╭─ Material for the task

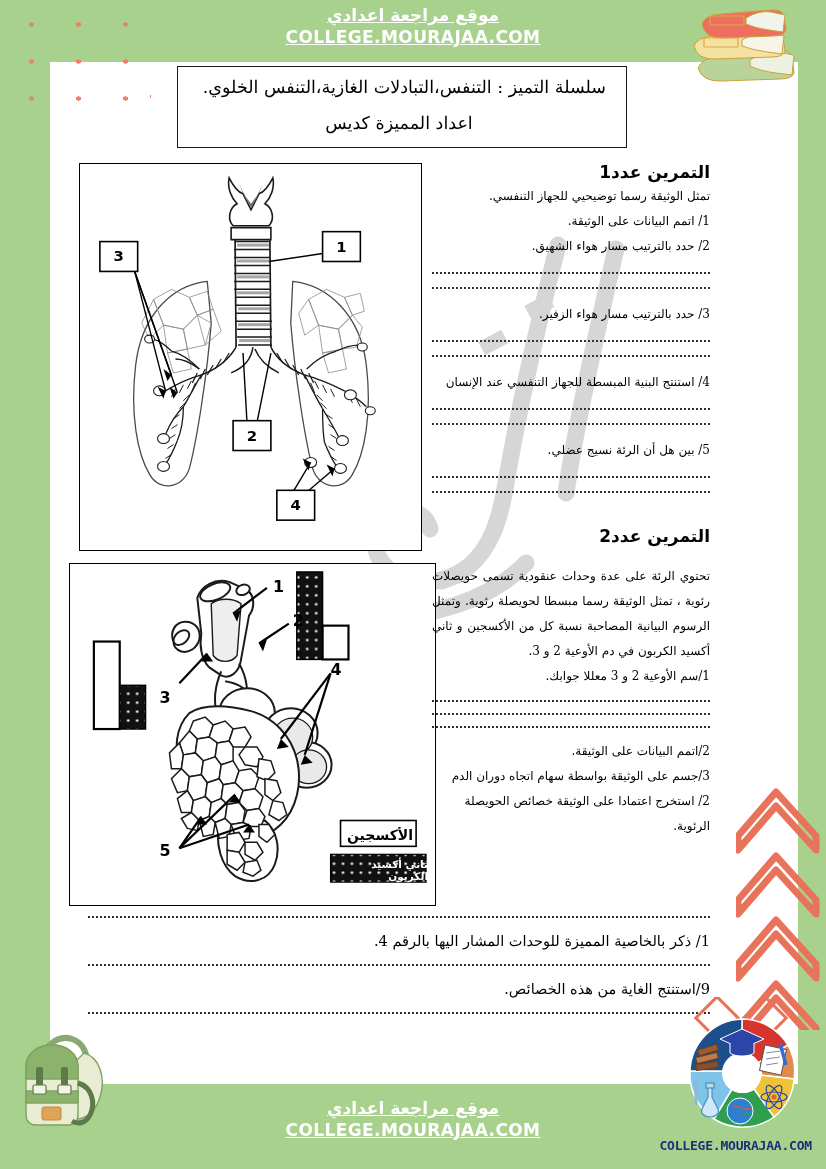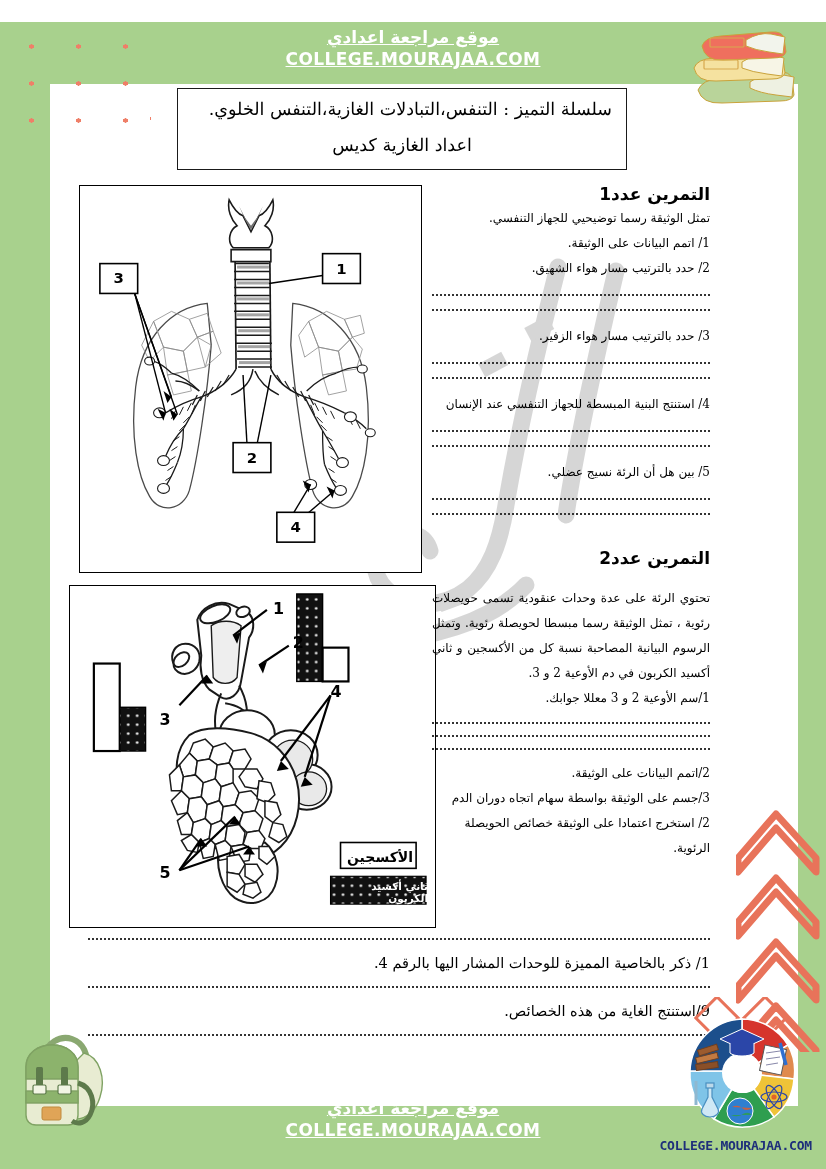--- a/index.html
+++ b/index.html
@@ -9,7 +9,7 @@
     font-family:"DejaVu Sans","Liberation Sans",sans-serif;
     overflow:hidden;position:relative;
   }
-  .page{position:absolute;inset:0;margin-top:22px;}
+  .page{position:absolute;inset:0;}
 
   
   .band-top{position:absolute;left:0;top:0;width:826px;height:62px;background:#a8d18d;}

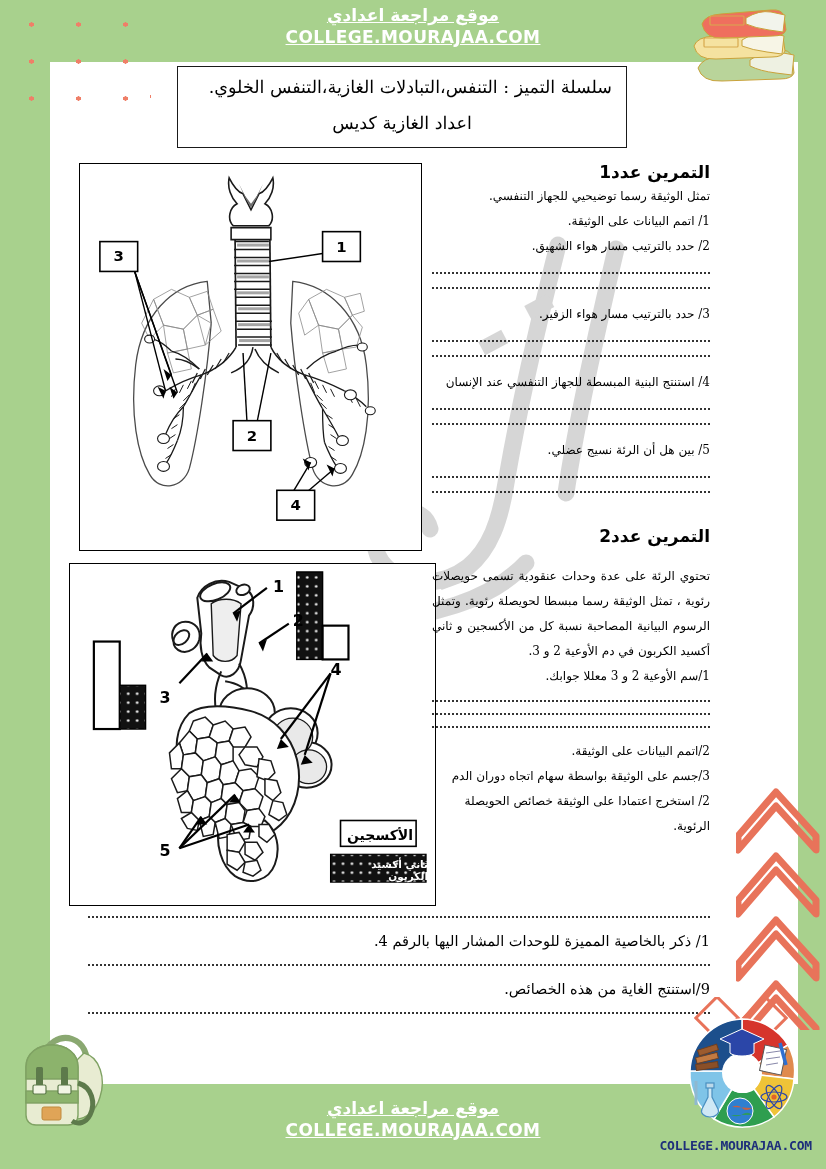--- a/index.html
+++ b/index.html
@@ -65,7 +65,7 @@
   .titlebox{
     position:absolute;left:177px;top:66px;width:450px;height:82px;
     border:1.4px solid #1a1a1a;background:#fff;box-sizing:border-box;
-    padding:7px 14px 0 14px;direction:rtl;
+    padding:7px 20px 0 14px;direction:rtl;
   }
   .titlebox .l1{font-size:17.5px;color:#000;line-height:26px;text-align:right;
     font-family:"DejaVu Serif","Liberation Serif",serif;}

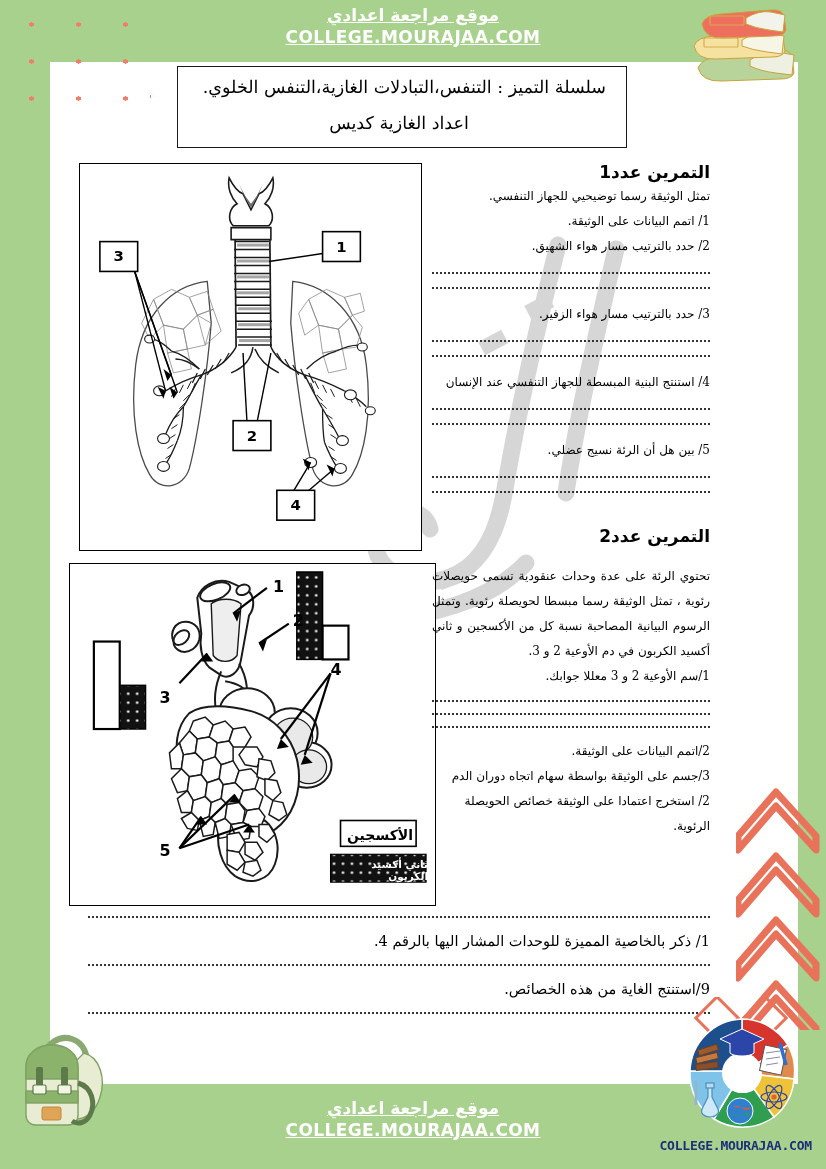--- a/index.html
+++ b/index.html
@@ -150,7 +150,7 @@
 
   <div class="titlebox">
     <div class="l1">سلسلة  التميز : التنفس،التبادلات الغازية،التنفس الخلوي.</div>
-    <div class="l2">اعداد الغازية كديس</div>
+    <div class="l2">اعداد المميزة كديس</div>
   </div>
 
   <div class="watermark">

╰─
╭─ Material for the task

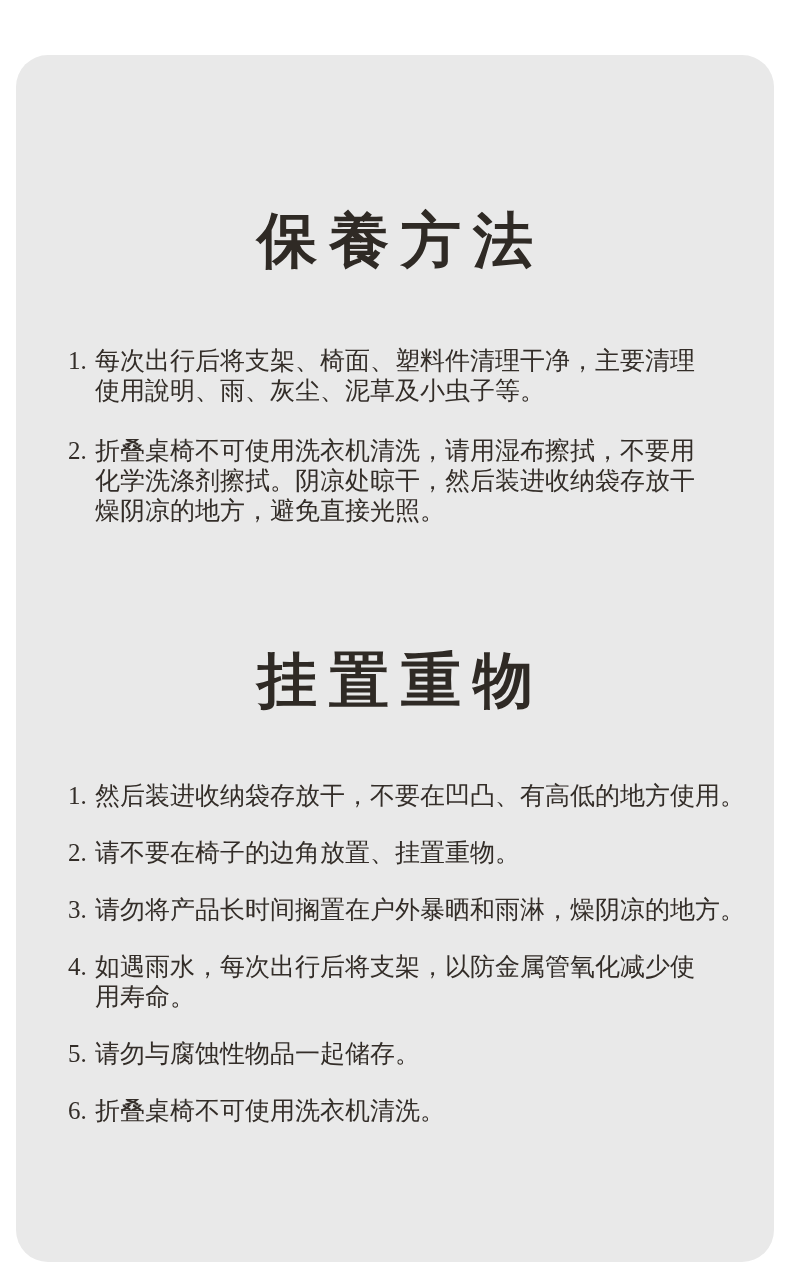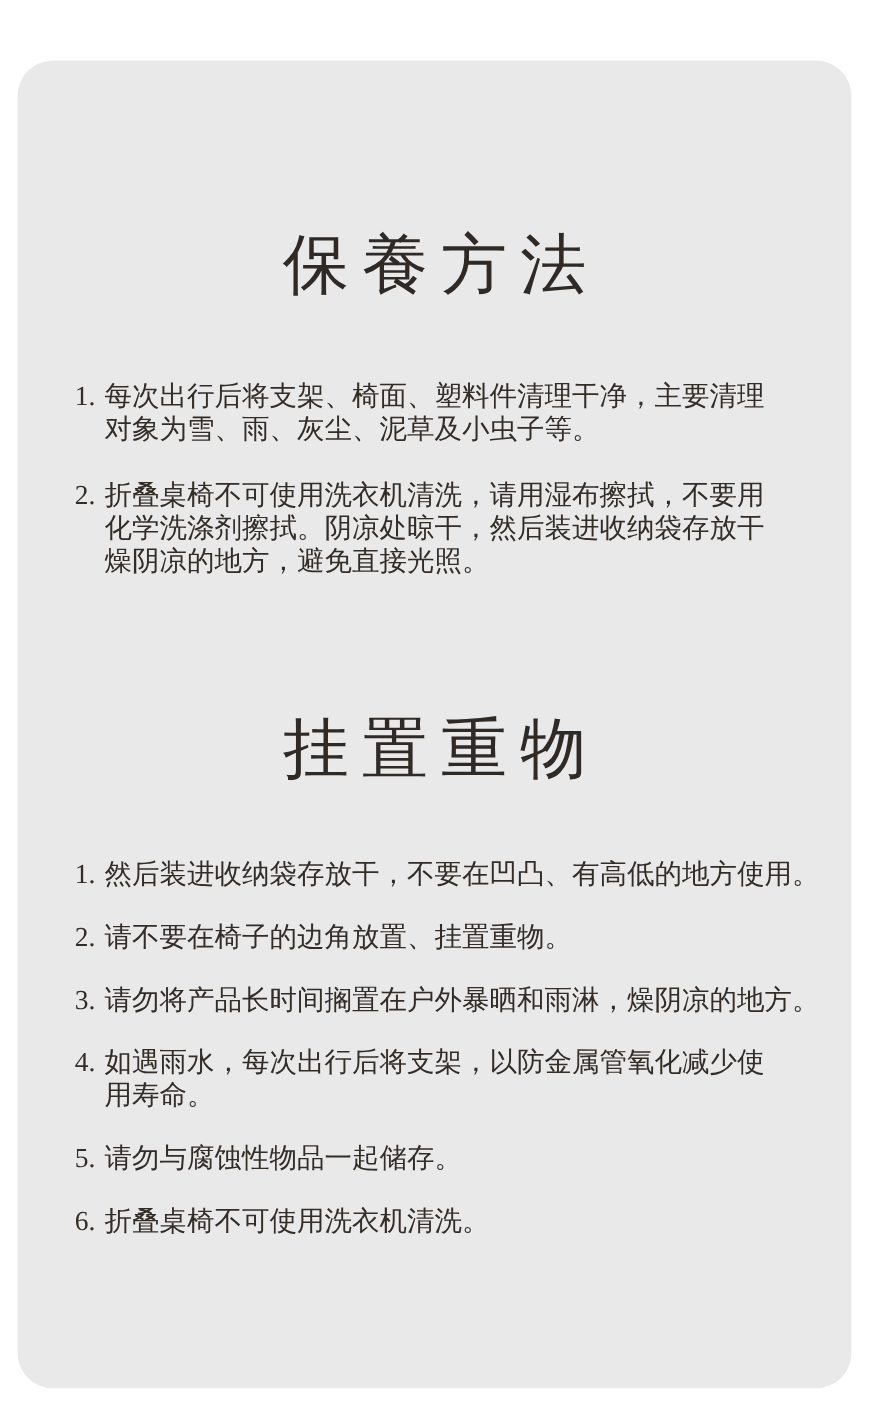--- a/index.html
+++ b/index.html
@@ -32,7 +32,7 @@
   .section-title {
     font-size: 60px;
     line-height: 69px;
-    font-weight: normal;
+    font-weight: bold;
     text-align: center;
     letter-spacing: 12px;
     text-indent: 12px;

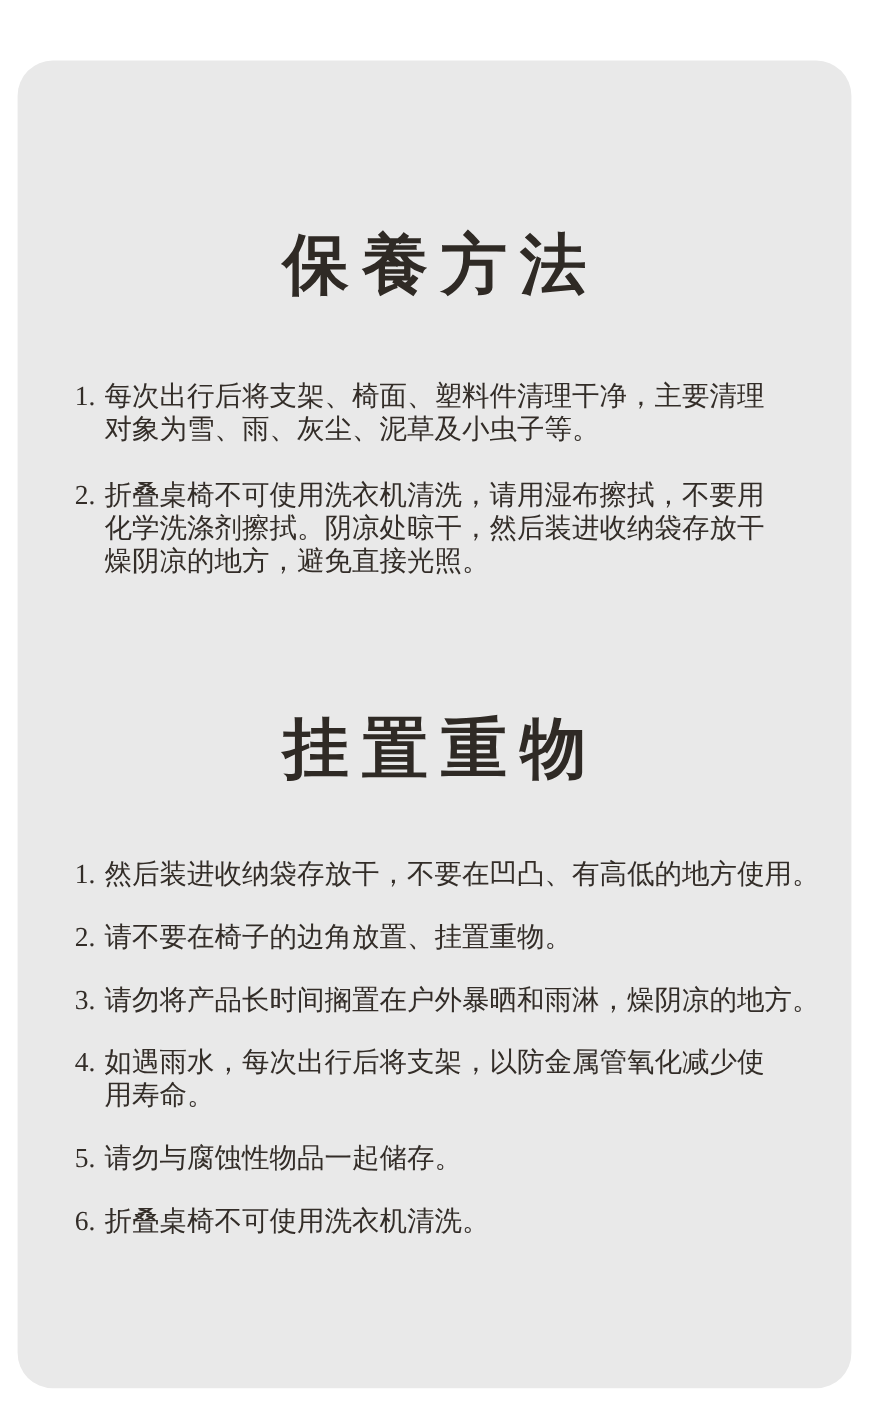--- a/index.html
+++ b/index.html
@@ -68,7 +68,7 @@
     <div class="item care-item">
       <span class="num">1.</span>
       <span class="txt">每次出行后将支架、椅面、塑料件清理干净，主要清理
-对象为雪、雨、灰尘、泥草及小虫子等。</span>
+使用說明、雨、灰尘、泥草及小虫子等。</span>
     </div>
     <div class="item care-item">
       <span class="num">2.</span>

╰─

▶ _About this task_: Only the lines that contain the string "background" should be copied from the entries above.

▶ _Solution for this problem_:
   .band-top{position:absolute;left:0;top:0;width:826px;height:62px;background:#a8d18d;}
     border:1.4px solid #1a1a1a;background:#fff;box-sizing:border-box;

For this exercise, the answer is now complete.